## Exercise requirements
From the line containing "ACADEMIC OUTLAWS: 2 x 390.00 = 780.00 -> none" through the last line of the records, print every line exactly and nothing more.

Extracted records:
------------------------------------

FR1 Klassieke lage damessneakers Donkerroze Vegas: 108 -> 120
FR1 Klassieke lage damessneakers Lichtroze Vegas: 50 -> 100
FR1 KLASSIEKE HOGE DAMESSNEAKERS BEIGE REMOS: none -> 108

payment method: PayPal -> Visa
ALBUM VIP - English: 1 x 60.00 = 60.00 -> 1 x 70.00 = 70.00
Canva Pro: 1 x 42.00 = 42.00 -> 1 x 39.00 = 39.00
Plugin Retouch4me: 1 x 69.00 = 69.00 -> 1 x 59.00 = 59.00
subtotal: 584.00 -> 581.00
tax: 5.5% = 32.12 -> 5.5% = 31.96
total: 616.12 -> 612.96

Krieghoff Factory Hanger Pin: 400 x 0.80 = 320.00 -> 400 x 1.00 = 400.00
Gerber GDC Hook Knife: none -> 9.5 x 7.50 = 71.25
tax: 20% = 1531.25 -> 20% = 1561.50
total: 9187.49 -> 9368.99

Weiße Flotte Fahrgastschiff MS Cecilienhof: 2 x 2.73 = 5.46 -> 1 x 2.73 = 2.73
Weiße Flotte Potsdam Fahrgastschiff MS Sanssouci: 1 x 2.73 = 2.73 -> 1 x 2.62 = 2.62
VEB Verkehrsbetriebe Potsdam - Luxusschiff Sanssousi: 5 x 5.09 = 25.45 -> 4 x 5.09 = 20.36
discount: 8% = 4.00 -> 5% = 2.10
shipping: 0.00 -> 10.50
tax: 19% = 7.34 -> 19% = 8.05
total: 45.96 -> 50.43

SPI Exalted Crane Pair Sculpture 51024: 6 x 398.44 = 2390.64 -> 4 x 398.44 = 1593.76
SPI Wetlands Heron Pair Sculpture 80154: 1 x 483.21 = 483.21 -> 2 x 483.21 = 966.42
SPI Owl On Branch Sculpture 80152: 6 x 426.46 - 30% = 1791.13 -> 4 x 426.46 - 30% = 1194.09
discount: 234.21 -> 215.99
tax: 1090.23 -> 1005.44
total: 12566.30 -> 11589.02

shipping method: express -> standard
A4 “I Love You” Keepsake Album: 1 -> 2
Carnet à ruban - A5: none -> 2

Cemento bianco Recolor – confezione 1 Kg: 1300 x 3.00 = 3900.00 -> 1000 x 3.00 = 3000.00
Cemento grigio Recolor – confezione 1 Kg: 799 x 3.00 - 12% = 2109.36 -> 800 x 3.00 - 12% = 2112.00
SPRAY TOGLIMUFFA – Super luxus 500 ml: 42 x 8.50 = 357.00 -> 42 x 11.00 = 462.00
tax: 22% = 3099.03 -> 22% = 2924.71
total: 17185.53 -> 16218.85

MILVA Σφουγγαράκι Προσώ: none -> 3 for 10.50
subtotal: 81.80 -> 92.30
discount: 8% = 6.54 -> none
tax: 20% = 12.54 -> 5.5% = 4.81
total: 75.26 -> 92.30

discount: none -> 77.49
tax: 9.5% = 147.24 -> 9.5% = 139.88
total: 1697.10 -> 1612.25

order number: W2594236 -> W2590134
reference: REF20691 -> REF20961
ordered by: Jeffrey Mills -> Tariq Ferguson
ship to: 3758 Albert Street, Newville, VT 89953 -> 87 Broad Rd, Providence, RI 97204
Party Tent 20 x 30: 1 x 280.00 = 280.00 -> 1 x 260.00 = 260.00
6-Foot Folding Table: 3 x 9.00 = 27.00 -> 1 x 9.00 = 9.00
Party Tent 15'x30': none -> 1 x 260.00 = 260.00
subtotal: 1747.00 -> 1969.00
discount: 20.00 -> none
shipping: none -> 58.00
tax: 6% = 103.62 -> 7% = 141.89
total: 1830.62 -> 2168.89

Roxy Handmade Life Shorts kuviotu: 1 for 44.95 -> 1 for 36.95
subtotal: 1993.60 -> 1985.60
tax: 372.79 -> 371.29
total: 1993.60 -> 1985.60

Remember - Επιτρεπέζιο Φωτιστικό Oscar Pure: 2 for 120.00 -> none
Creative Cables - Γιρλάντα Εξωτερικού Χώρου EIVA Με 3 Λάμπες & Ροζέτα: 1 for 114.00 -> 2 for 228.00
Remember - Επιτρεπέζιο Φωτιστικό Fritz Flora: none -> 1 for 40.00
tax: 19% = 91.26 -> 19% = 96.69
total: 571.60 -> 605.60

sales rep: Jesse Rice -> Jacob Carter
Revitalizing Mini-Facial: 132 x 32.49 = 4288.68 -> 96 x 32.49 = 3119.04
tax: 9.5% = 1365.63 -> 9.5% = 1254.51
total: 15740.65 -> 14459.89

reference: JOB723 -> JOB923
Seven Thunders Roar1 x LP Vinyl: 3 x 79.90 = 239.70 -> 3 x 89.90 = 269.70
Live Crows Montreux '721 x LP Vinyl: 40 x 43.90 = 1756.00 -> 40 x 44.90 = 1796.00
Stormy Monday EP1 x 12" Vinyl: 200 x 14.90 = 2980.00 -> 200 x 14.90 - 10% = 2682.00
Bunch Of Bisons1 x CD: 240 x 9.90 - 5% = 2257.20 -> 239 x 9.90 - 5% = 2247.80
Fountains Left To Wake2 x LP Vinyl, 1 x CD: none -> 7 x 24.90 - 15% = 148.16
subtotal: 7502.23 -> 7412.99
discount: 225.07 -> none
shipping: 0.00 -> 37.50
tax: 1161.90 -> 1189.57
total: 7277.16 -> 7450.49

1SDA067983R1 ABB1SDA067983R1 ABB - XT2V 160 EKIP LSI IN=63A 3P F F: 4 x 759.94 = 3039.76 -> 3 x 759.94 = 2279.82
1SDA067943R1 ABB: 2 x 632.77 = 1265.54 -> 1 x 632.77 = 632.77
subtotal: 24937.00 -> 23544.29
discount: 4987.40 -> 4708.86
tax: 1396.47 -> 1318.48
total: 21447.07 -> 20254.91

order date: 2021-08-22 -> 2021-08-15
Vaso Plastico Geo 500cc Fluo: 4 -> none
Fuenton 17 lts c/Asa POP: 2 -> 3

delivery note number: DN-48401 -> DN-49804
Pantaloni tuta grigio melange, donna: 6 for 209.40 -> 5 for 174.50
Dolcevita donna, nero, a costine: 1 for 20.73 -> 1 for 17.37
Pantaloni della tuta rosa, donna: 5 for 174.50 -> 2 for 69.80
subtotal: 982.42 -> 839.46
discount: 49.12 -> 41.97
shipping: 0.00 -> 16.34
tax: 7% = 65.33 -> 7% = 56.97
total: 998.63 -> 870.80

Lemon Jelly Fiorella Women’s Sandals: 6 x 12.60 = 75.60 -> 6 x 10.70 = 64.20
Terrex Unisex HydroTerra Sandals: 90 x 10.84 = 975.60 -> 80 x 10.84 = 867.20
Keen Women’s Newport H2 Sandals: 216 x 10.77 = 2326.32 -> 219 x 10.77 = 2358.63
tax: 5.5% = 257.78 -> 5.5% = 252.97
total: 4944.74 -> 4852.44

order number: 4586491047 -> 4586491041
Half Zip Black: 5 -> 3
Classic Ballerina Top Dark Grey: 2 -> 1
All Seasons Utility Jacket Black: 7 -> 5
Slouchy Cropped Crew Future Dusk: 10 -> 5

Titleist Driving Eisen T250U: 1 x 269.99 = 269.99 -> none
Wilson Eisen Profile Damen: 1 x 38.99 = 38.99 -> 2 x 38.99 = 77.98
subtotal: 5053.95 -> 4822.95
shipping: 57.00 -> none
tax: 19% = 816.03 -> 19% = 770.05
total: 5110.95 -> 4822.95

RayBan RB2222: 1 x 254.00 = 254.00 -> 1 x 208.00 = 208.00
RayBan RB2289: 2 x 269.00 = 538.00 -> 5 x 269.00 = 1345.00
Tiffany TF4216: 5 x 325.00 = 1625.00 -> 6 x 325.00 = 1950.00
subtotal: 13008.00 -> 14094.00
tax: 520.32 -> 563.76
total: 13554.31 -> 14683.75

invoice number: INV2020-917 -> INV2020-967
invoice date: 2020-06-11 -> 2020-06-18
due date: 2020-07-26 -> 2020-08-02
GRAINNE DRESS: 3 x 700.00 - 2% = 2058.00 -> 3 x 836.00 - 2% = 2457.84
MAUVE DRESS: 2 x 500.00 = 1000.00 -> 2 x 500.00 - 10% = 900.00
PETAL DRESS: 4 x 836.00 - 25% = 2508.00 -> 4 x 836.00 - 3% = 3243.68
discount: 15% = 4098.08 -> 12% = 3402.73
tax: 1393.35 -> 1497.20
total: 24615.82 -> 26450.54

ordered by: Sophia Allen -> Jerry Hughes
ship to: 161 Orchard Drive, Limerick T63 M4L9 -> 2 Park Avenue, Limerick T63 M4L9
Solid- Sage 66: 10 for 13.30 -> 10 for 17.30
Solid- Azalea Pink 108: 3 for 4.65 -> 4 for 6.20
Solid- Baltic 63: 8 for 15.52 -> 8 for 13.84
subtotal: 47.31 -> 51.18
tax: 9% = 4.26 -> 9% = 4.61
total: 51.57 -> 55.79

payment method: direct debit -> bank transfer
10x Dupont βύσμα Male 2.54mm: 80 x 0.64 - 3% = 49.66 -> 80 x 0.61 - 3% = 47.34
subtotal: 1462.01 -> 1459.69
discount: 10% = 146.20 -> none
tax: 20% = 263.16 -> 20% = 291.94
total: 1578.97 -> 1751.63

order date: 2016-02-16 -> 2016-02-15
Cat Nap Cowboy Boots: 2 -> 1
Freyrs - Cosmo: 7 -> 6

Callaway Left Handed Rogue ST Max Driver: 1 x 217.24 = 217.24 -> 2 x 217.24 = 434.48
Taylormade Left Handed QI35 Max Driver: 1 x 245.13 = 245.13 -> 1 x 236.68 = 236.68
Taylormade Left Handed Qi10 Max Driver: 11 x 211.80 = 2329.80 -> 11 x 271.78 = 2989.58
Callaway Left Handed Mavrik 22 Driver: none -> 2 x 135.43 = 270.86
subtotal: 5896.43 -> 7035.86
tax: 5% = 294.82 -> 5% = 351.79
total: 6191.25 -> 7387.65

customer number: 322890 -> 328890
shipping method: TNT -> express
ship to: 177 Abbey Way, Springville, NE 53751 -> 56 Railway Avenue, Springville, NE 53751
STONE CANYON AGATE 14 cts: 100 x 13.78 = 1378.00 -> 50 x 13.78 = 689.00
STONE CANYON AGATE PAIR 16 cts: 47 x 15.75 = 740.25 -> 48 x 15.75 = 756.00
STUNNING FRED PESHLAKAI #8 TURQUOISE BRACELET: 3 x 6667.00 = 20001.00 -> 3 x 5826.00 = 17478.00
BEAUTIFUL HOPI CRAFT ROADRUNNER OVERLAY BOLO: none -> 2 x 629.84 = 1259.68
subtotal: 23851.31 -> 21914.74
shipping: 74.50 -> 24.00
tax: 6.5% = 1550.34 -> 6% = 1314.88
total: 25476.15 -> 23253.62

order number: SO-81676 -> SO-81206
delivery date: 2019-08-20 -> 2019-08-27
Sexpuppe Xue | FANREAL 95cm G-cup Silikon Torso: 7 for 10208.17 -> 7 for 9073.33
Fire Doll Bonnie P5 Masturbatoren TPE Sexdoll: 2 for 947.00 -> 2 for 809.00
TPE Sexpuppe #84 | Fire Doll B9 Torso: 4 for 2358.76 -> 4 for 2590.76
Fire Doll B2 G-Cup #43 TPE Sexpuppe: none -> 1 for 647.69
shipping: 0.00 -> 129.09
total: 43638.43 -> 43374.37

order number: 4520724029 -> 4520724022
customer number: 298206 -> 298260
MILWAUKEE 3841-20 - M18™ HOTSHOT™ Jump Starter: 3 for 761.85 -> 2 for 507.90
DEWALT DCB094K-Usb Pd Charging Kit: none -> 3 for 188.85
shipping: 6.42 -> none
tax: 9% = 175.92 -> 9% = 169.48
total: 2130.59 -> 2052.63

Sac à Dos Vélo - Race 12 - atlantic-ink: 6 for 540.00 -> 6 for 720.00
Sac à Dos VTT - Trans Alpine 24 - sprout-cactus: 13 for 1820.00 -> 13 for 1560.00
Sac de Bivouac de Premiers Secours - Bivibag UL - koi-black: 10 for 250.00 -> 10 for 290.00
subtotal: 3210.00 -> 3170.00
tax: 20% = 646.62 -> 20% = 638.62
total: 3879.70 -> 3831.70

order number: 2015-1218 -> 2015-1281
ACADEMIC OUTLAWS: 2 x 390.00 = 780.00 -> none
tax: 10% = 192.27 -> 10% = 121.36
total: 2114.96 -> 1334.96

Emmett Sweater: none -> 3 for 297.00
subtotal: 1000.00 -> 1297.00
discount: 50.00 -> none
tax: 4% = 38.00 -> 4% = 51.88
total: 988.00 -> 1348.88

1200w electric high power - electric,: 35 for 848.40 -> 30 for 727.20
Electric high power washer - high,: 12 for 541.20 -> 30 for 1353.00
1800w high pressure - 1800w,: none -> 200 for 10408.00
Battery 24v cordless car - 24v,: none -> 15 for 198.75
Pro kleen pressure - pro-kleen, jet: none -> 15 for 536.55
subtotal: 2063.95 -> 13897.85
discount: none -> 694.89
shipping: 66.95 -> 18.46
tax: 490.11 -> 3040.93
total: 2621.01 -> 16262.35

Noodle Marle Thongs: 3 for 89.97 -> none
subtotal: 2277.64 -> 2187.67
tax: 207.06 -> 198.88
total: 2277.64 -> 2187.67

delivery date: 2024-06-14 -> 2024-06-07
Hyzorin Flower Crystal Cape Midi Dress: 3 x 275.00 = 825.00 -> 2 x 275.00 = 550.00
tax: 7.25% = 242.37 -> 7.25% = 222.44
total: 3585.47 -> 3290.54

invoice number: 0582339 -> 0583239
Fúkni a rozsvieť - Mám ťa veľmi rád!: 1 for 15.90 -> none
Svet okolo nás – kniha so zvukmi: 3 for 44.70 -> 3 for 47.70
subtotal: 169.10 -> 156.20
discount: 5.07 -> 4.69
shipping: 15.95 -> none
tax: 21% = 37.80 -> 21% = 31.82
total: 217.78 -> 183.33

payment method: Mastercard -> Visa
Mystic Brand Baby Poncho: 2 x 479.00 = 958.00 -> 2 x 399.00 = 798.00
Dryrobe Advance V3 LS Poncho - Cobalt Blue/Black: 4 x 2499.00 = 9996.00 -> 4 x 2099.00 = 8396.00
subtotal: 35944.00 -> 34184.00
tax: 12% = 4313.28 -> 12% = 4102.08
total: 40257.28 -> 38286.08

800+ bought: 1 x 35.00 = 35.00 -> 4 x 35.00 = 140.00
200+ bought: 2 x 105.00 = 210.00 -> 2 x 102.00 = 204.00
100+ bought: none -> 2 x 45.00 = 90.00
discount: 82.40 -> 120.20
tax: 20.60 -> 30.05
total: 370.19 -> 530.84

------------------------------------

## Solution to this exercise
ACADEMIC OUTLAWS: 2 x 390.00 = 780.00 -> none
tax: 10% = 192.27 -> 10% = 121.36
total: 2114.96 -> 1334.96

Emmett Sweater: none -> 3 for 297.00
subtotal: 1000.00 -> 1297.00
discount: 50.00 -> none
tax: 4% = 38.00 -> 4% = 51.88
total: 988.00 -> 1348.88

1200w electric high power - electric,: 35 for 848.40 -> 30 for 727.20
Electric high power washer - high,: 12 for 541.20 -> 30 for 1353.00
1800w high pressure - 1800w,: none -> 200 for 10408.00
Battery 24v cordless car - 24v,: none -> 15 for 198.75
Pro kleen pressure - pro-kleen, jet: none -> 15 for 536.55
subtotal: 2063.95 -> 13897.85
discount: none -> 694.89
shipping: 66.95 -> 18.46
tax: 490.11 -> 3040.93
total: 2621.01 -> 16262.35

Noodle Marle Thongs: 3 for 89.97 -> none
subtotal: 2277.64 -> 2187.67
tax: 207.06 -> 198.88
total: 2277.64 -> 2187.67

delivery date: 2024-06-14 -> 2024-06-07
Hyzorin Flower Crystal Cape Midi Dress: 3 x 275.00 = 825.00 -> 2 x 275.00 = 550.00
tax: 7.25% = 242.37 -> 7.25% = 222.44
total: 3585.47 -> 3290.54

invoice number: 0582339 -> 0583239
Fúkni a rozsvieť - Mám ťa veľmi rád!: 1 for 15.90 -> none
Svet okolo nás – kniha so zvukmi: 3 for 44.70 -> 3 for 47.70
subtotal: 169.10 -> 156.20
discount: 5.07 -> 4.69
shipping: 15.95 -> none
tax: 21% = 37.80 -> 21% = 31.82
total: 217.78 -> 183.33

payment method: Mastercard -> Visa
Mystic Brand Baby Poncho: 2 x 479.00 = 958.00 -> 2 x 399.00 = 798.00
Dryrobe Advance V3 LS Poncho - Cobalt Blue/Black: 4 x 2499.00 = 9996.00 -> 4 x 2099.00 = 8396.00
subtotal: 35944.00 -> 34184.00
tax: 12% = 4313.28 -> 12% = 4102.08
total: 40257.28 -> 38286.08

800+ bought: 1 x 35.00 = 35.00 -> 4 x 35.00 = 140.00
200+ bought: 2 x 105.00 = 210.00 -> 2 x 102.00 = 204.00
100+ bought: none -> 2 x 45.00 = 90.00
discount: 82.40 -> 120.20
tax: 20.60 -> 30.05
total: 370.19 -> 530.84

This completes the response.